Revision tracking records
-- Opening Marker --

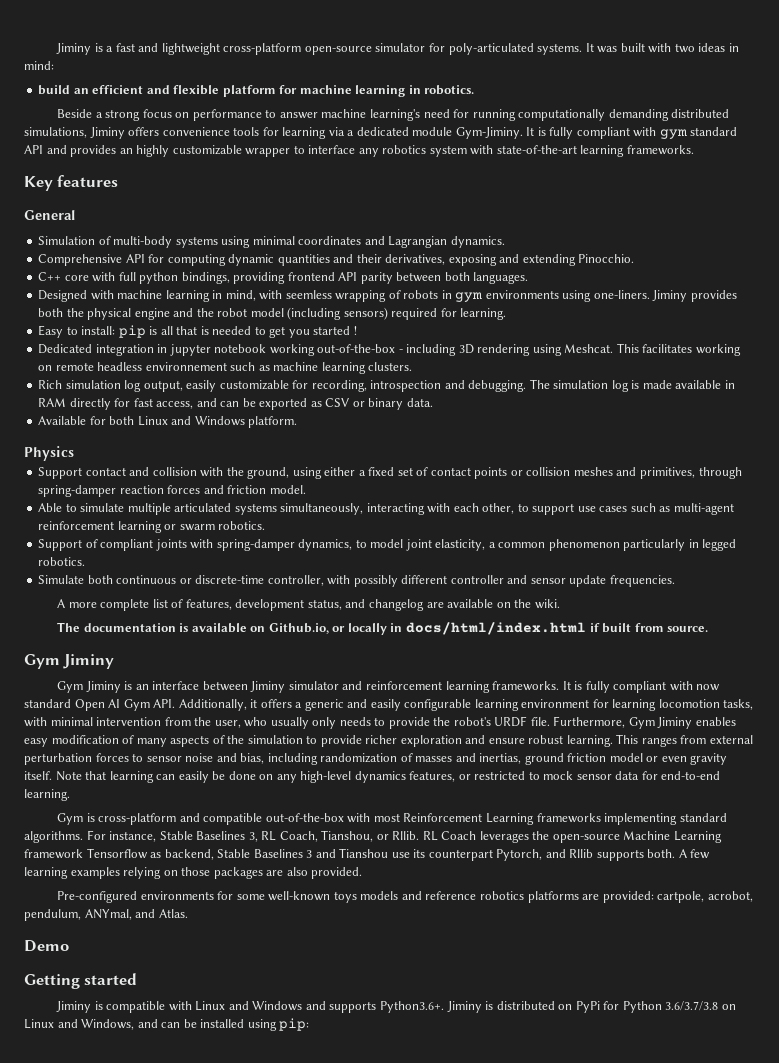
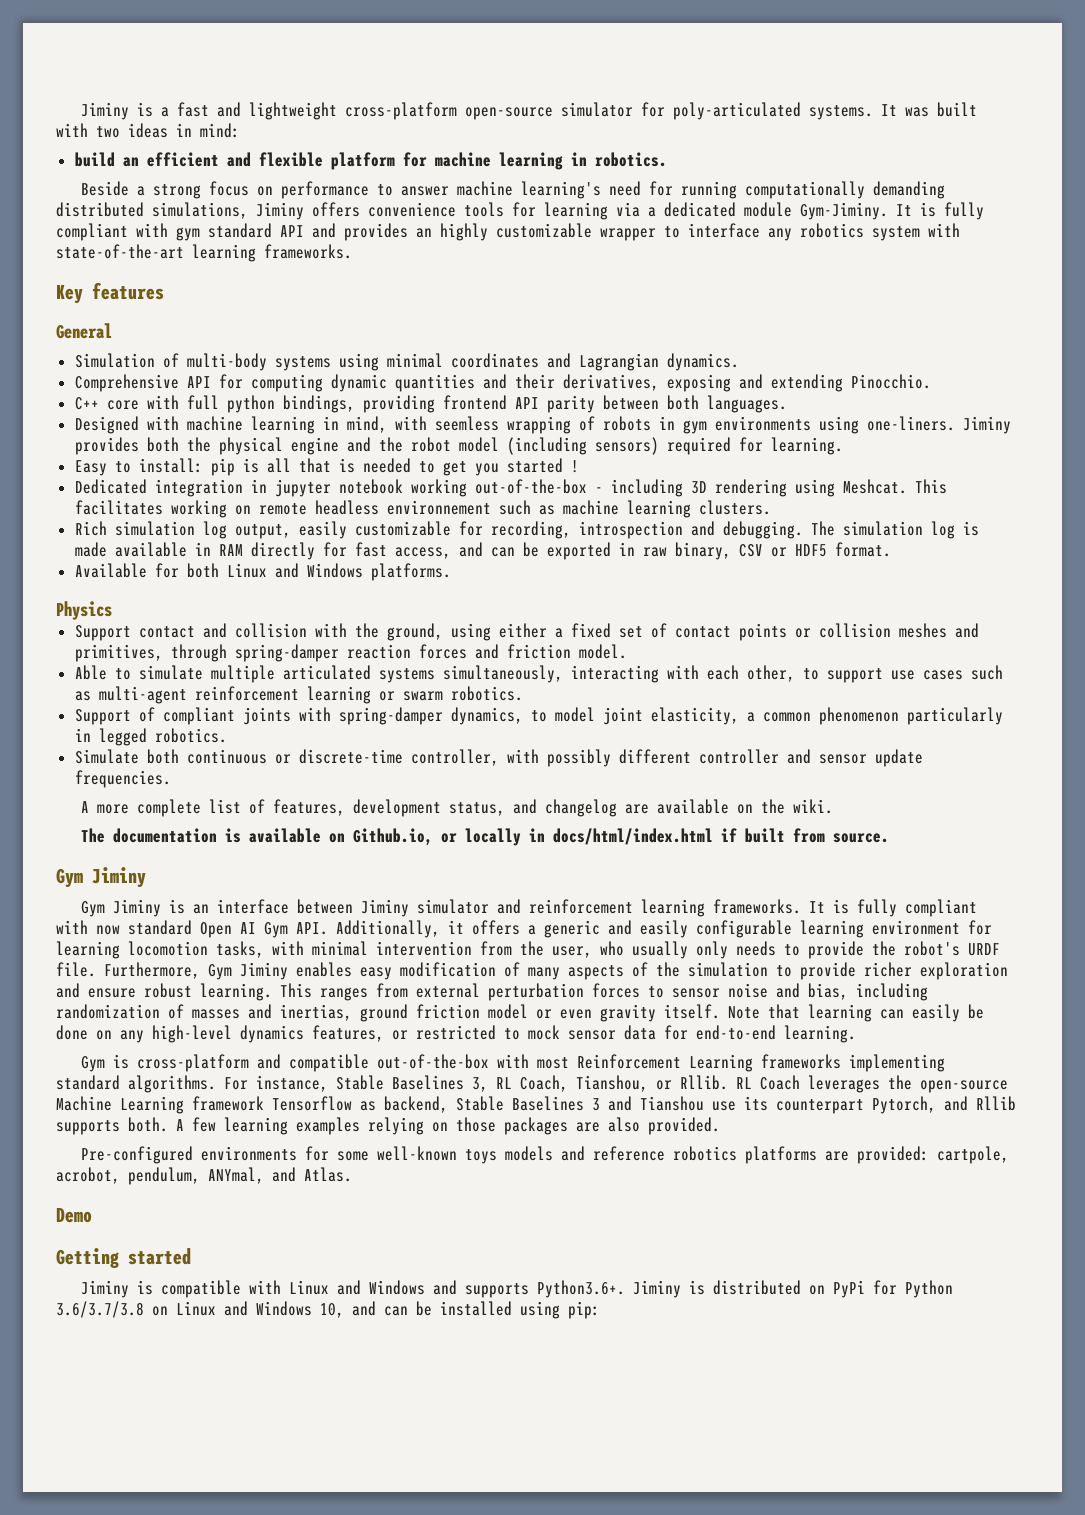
[310,398,433,410] as CSV or binary data. -> [618,542,891,560] in raw binary, CSV or HDF5 format.
[248,416,298,428] platform. -> [370,563,451,581] platforms.
[81,1019,135,1030] Windows, -> [256,1301,344,1318] Windows 10,

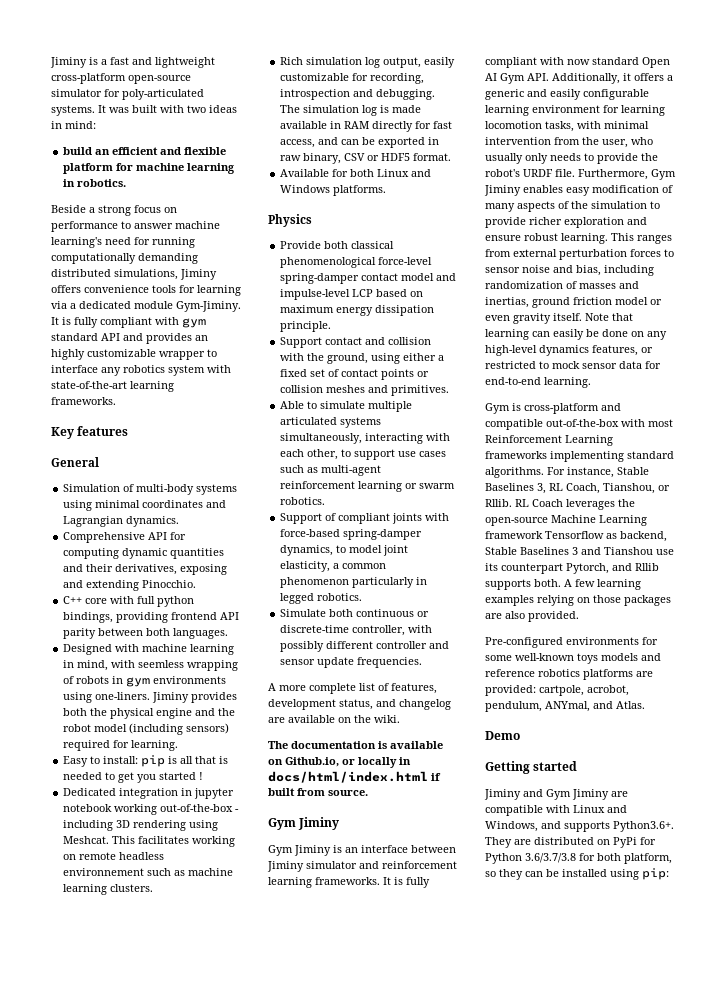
(112, 610) none -> [280,241,395,249] [280,257,433,268] [280,273,457,284] [280,289,424,300] [280,305,435,316] [280,321,332,332] // Provide both classical phenomenological force-level spring-damper contact model and impulse-level LCP based on maximum energy dissipation principle.
[74,644,627,662] primitives, through spring-damper reaction forces and friction model. -> [391,385,450,396] primitives.
(331, 714) none -> [280,529,341,537] force-based
[137,1280,154,1295] is -> [523,789,628,800] and Gym Jiminy are
[369,1280,426,1295] Windows -> [485,821,538,832] Windows,
[633,1280,706,1298] Jiminy is -> [485,837,531,848] They are
[152,1301,376,1318] on Linux and Windows 10, and -> [579,853,672,864] [485,869,523,880] for both platform, so they

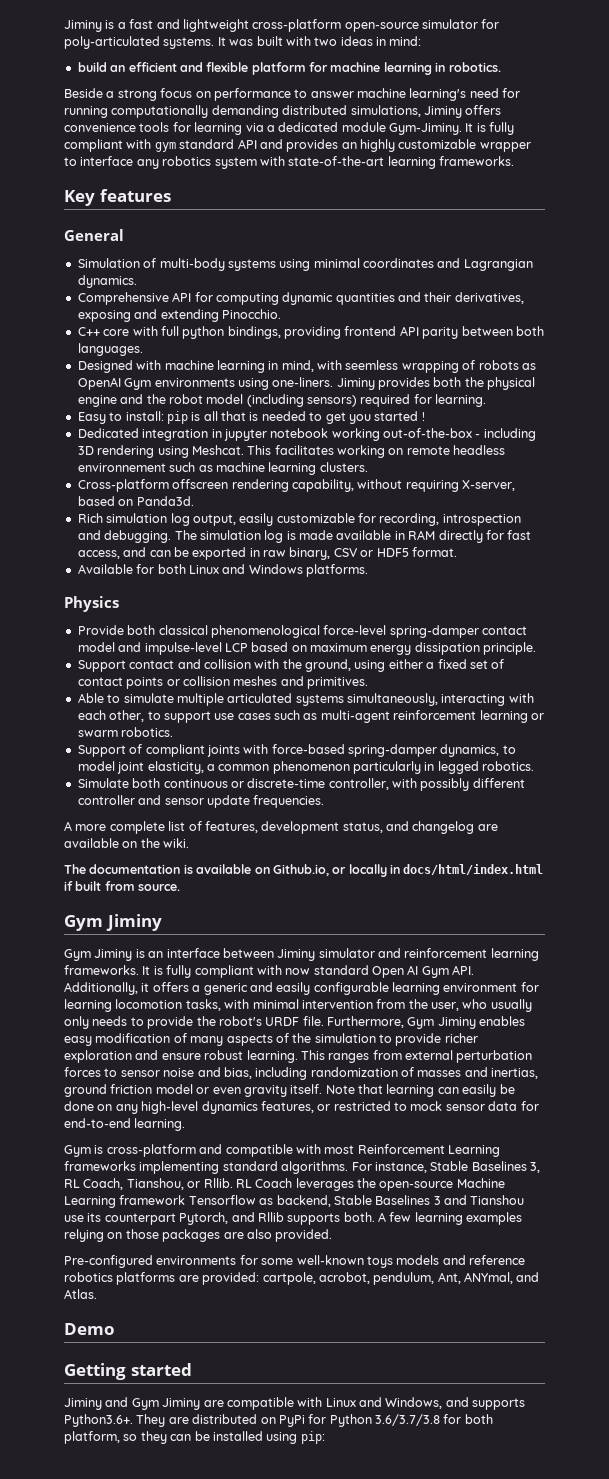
[112,676,151,687] in gym -> [521,363,536,370] [77,377,152,390] as OpenAI Gym
(154, 888) none -> [77,479,515,492] [77,496,194,506] // Cross-platform offscreen rendering capability, without requiring X-server, based on Panda3d.
[546,419,619,427] out-of-the-box -> (293, 1150) none
(542, 706) none -> [437,1272,461,1284] Ant,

-- Closing Marker --

# [BRIEF]
If a line in the records has the word "Windows", copy that line.

# [ANSWER BOX]
[81,1019,135,1030] Windows, -> [256,1301,344,1318] Windows 10,
[369,1280,426,1295] Windows -> [485,821,538,832] Windows,
[152,1301,376,1318] on Linux and Windows 10, and -> [579,853,672,864] [485,869,523,880] for both platform, so they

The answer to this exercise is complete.